Awareness and the time-scale problem
There's a thread in the conversation that gets less attention in standard philosophy-of-time discussions, and it's the one I find most genuinely generative. Saunders notes that awareness is temporally local—it happens in a window, not at an instant, and not over arbitrarily long stretches. Our specious present is roughly 50 milliseconds. Dogs seem to process events at a faster rate. Birds faster still. Insects, presumably, faster yet.
This isn't just biological trivia. It points at something: the timescale of awareness is not fixed by physics, it's fixed by the organism. If you're a creature whose "now" spans a few milliseconds, your moment-to-moment experience of causality and change would be qualitatively different from ours. If you could experience time over enormously longer stretches—days, years compressed into a single felt present—the block universe might actually feel like a static structure to you. The geometry and the phenomenology might align.
For us, they don't. And that mismatch is, Saunders suggests, "little attended to" in the literature. Most philosophers of time focus on the structural question (is the block universe picture correct?) rather than the biological question (why does awareness have the temporal grain it does, and what does that grain tell us about the relationship between physical time and experienced time?).
It's also, notably, adjacent to one of the hardest problems in philosophy of mind. The question of why physical processes produce subjective experience at all—the hard problem of consciousness—looks structurally similar to the question of why a static geometric structure produces a felt sense of temporal passage. Saunders draws this connection explicitly. Whether it's a hint at a unified solution or just a family resemblance between two hard problems is an open question.
What general relativity (almost) rescues
One potential escape hatch: general relativity, combined with the actual structure of our universe. The cosmic microwave background—the thermal afterglow of the early universe—is nearly isotropic in all directions. You can define a "cosmic time" by identifying, at each point in spacetime, the velocity at which the CMB appears uniform, then stitching those velocities together into a preferred foliation—a global slicing of spacetime into a sequence of "nows."
That's closer to the Newtonian absolute time Newton's physics assumed, which was lost with the shift to relativity. But Saunders is careful here. It works approximately. You cannot use the CMB to recover a precise global present—only a conventional one that holds to a certain level of approximation. The universe is close enough to homogeneous that this foliation is useful for cosmology, but it doesn't give you back the sharp, universal "now" that our intuition demands.
There is, in other words, a ghost of Newtonian time visible in the real universe's structure—but it's a ghost. Approximate, conventional, not fundamental.

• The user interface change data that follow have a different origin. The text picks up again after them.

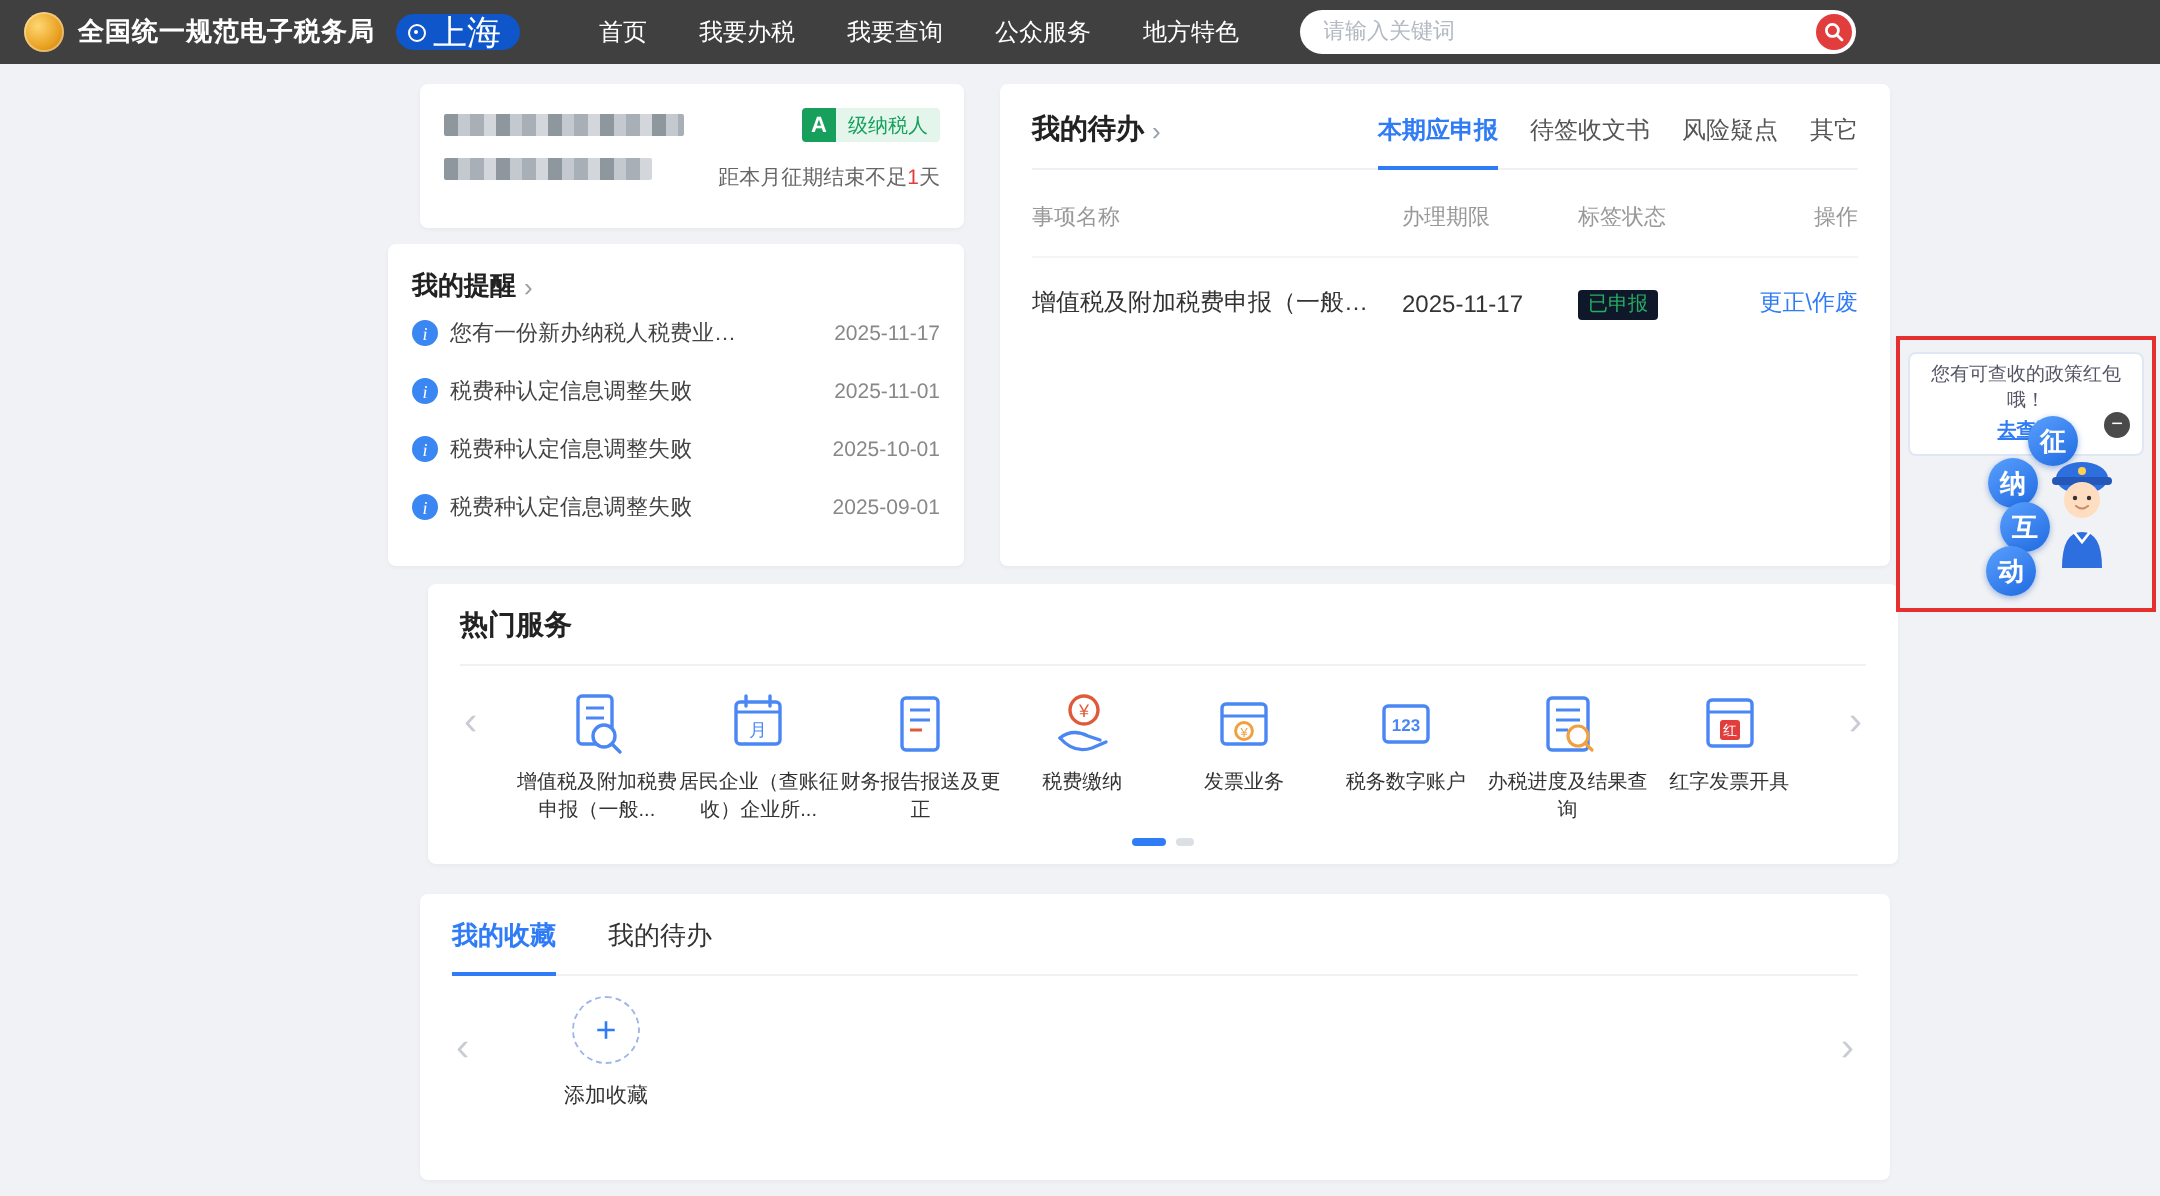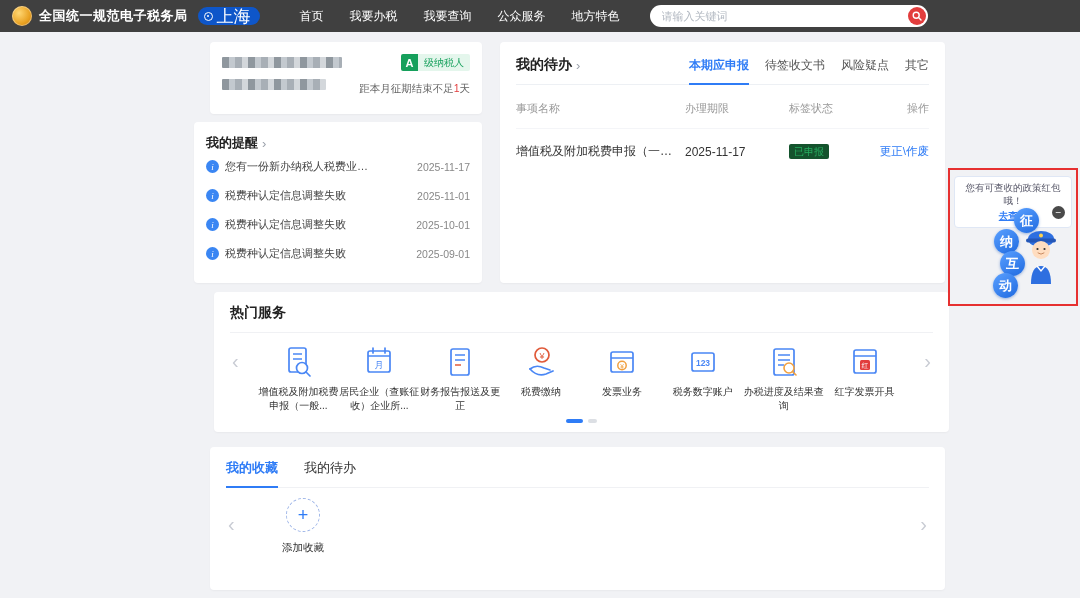--- a/index.html
+++ b/index.html
@@ -67,7 +67,7 @@
   .tbl-row { display:flex; align-items:center; font-size:12px; color:#333; margin-top:14px; }
   .col-name { flex:1; padding-right:8px; white-space:nowrap; overflow:hidden; text-overflow:ellipsis; }
   .col-deadline { width:88px; }
-  .col-status { width:78px;margin-left:16px; }
+  .col-status { width:78px; }
   .col-action { width:62px; text-align:right; }
   .status-badge { background:#14532d; color:#27ae60; font-size:10px; padding:2px 5px; border-radius:2px; }
   .link { color:#2f7cf6; cursor:pointer; font-size:11.5px; }

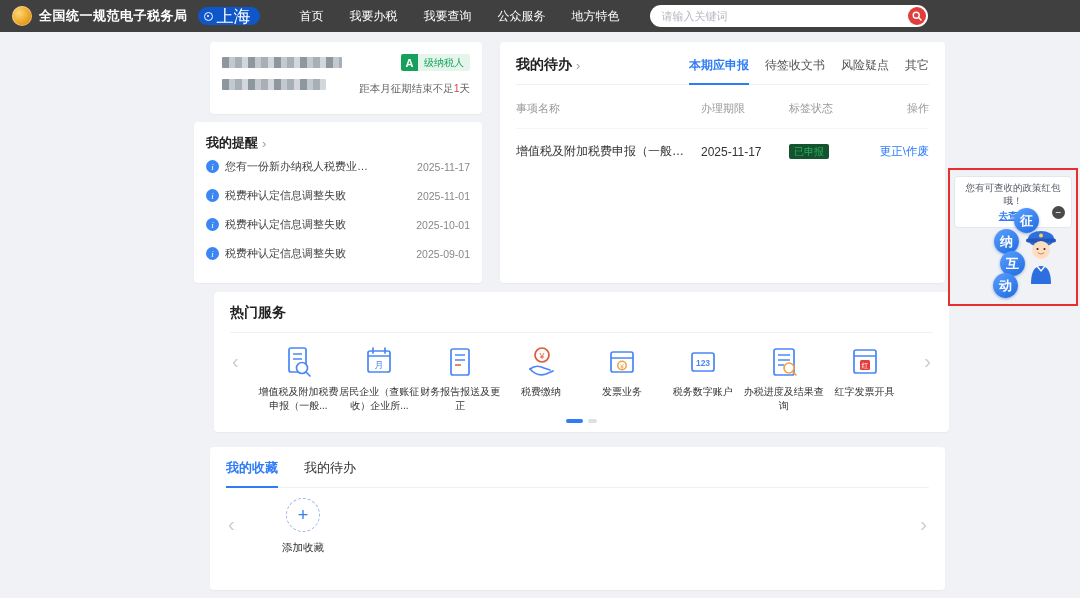--- a/index.html
+++ b/index.html
@@ -69,7 +69,7 @@
   .col-deadline { width:88px; }
   .col-status { width:78px; }
   .col-action { width:62px; text-align:right; }
-  .status-badge { background:#14532d; color:#27ae60; font-size:10px; padding:2px 5px; border-radius:2px; }
+  .status-badge { background:#0f172a; color:#27ae60; font-size:10px; padding:2px 5px; border-radius:2px; }
   .link { color:#2f7cf6; cursor:pointer; font-size:11.5px; }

The deep irony in all of this is that time is the thing none of us can step outside of to examine it. Every moment we spend thinking about what time is, is itself a moment in time. The block universe, if it's real, already contains every thought anyone has ever had or will have about whether the block universe is real. Which is either reassuring or deeply unhelpful, depending on your disposition.
Physics can tell you the geometry. It can tell you the causal structure, the light cone, the worldline. What it cannot yet tell you is why any of that produces the thing you're experiencing right now—this particular instant, moving, irreversible, already becoming past even as you read it.